WORKING DATA:
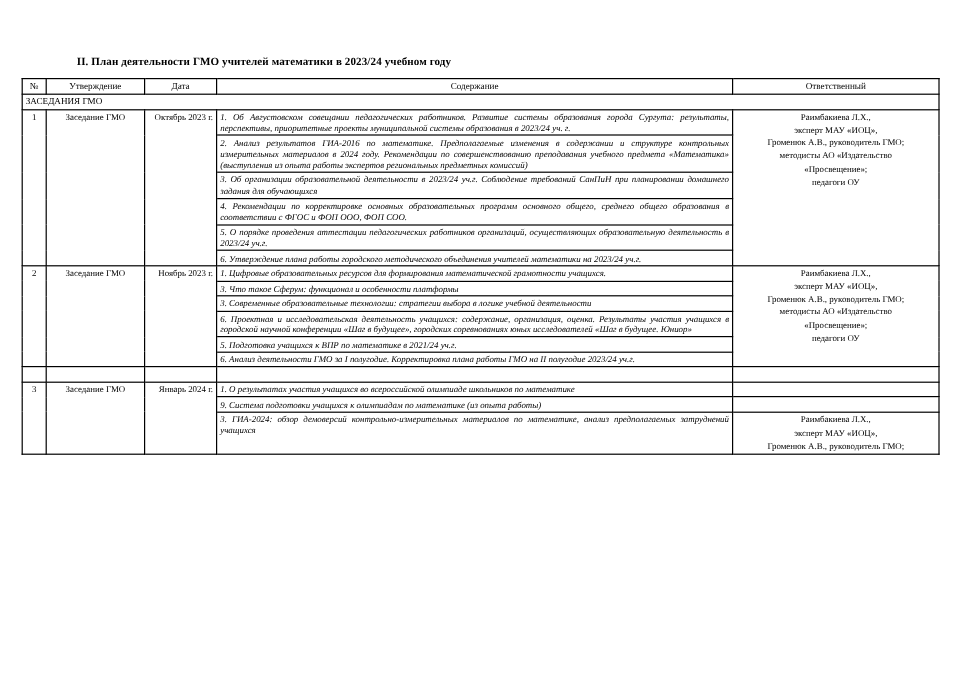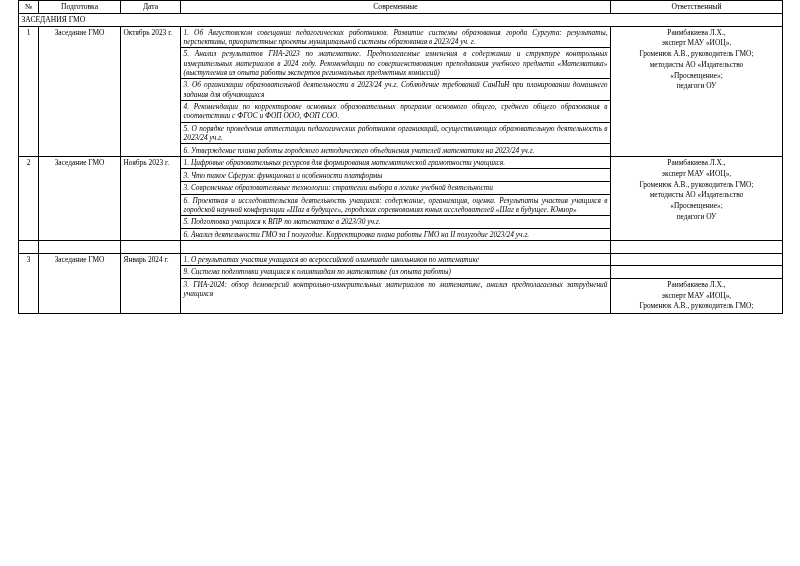--- a/index.html
+++ b/index.html
@@ -94,6 +94,7 @@
 
 <div class="page">
 
+  <div class="doc-title">II. План деятельности ГМО учителей математики в 2023/24 учебном году</div>
 
   <table class="plan">
     <colgroup>

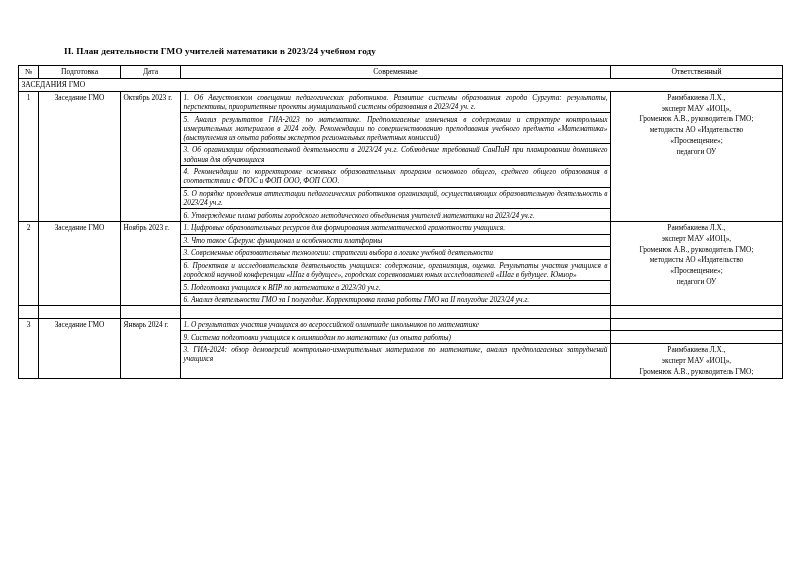--- a/index.html
+++ b/index.html
@@ -108,7 +108,7 @@
     <thead>
       <tr>
         <td>№</td>
-        <td>Подготовка</td>
+        <td>Утверждение</td>
         <td>Дата</td>
         <td>Современные</td>
         <td>Ответственный</td>

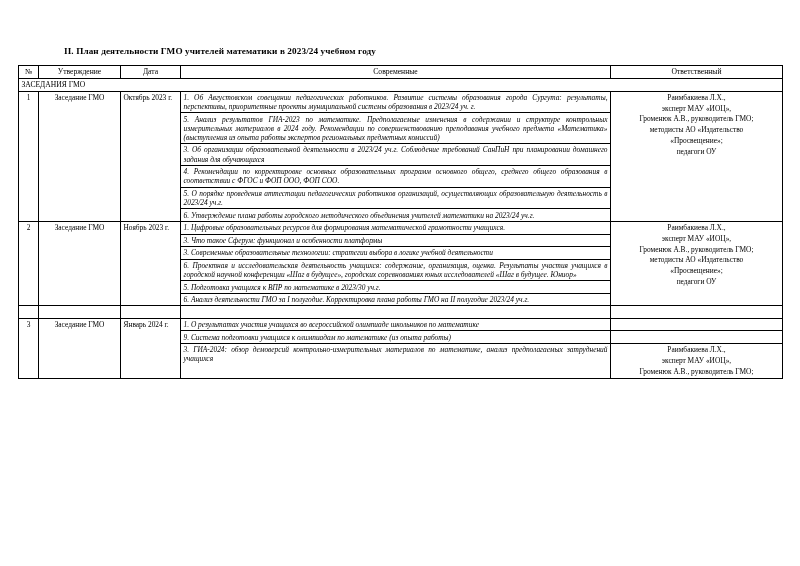--- a/index.html
+++ b/index.html
@@ -110,7 +110,7 @@
         <td>№</td>
         <td>Утверждение</td>
         <td>Дата</td>
-        <td>Современные</td>
+        <td>Содержание</td>
         <td>Ответственный</td>
       </tr>
     </thead>

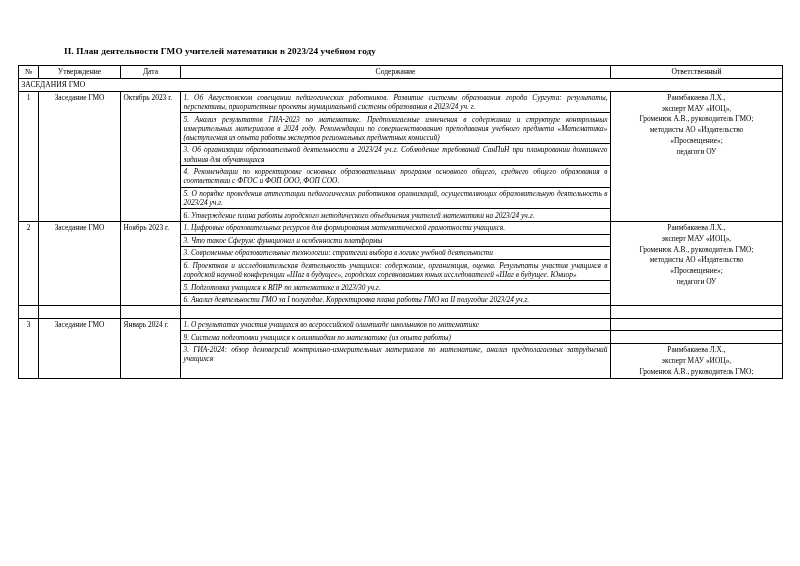--- a/index.html
+++ b/index.html
@@ -81,7 +81,7 @@
     margin-left: 20px;
   }
   .date-cell {
-    text-align: left;
+    text-align: right;
   }
   .spacer-row td {
     height: 9px;

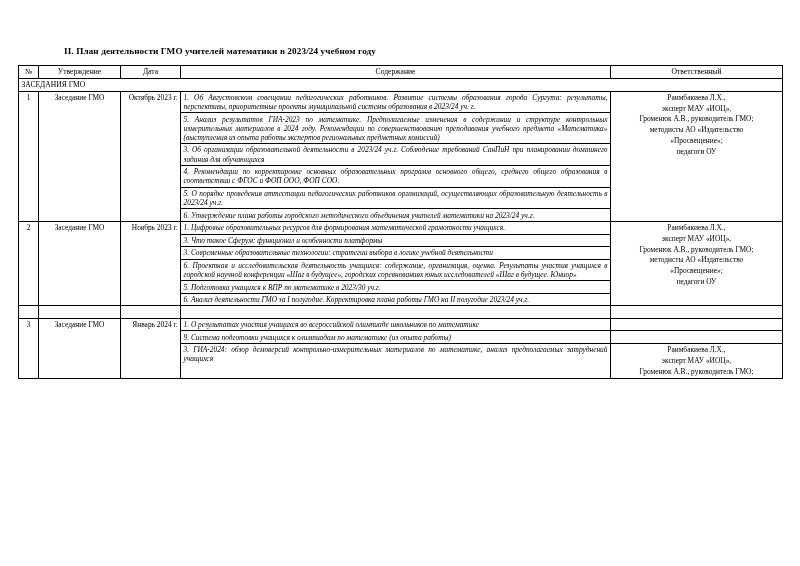--- a/index.html
+++ b/index.html
@@ -136,7 +136,7 @@
         </td>
       </tr>
       <tr>
-        <td class="just">5. Анализ результатов ГИА-2023 по математике. Предполагаемые изменения в содержании и структуре контрольных измерительных материалов в 2024 году. Рекомендации по совершенствованию преподавания учебного предмета «Математика» (выступления из опыта работы экспертов региональных предметных комиссий)</td>
+        <td class="just">2. Анализ результатов ГИА-2016 по математике. Предполагаемые изменения в содержании и структуре контрольных измерительных материалов в 2024 году. Рекомендации по совершенствованию преподавания учебного предмета «Математика» (выступления из опыта работы экспертов региональных предметных комиссий)</td>
       </tr>
       <tr>
         <td class="just">3. Об организации образовательной деятельности в 2023/24 уч.г. Соблюдение требований СанПиН при планировании домашнего задания для обучающихся</td>

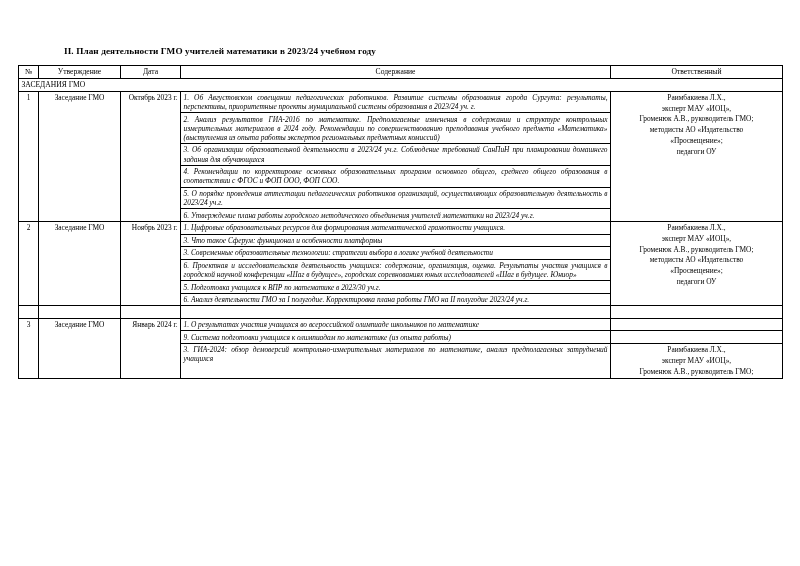--- a/index.html
+++ b/index.html
@@ -175,7 +175,7 @@
         <td class="just">6. Проектная и исследовательская деятельность учащихся: содержание, организация, оценка. Результаты участия учащихся в городской научной конференции «Шаг в будущее», городских соревнованиях юных исследователей «Шаг в будущее. Юниор»</td>
       </tr>
       <tr>
-        <td class="just">5. Подготовка учащихся к ВПР по математике в 2023/30 уч.г.</td>
+        <td class="just">5. Подготовка учащихся к ВПР по математике в 2021/24 уч.г.</td>
       </tr>
       <tr>
         <td class="just">6. Анализ деятельности ГМО за I полугодие. Корректировка плана  работы ГМО на II полугодие 2023/24 уч.г.</td>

ASSIGNMENT: Copy out the lines of the records above in which the string "преподавания" appears.

RESPONSE BELOW:
-        <td class="just">5. Анализ результатов ГИА-2023 по математике. Предполагаемые изменения в содержании и структуре контрольных измерительных материалов в 2024 году. Рекомендации по совершенствованию преподавания учебного предмета «Математика» (выступления из опыта работы экспертов региональных предметных комиссий)</td>
+        <td class="just">2. Анализ результатов ГИА-2016 по математике. Предполагаемые изменения в содержании и структуре контрольных измерительных материалов в 2024 году. Рекомендации по совершенствованию преподавания учебного предмета «Математика» (выступления из опыта работы экспертов региональных предметных комиссий)</td>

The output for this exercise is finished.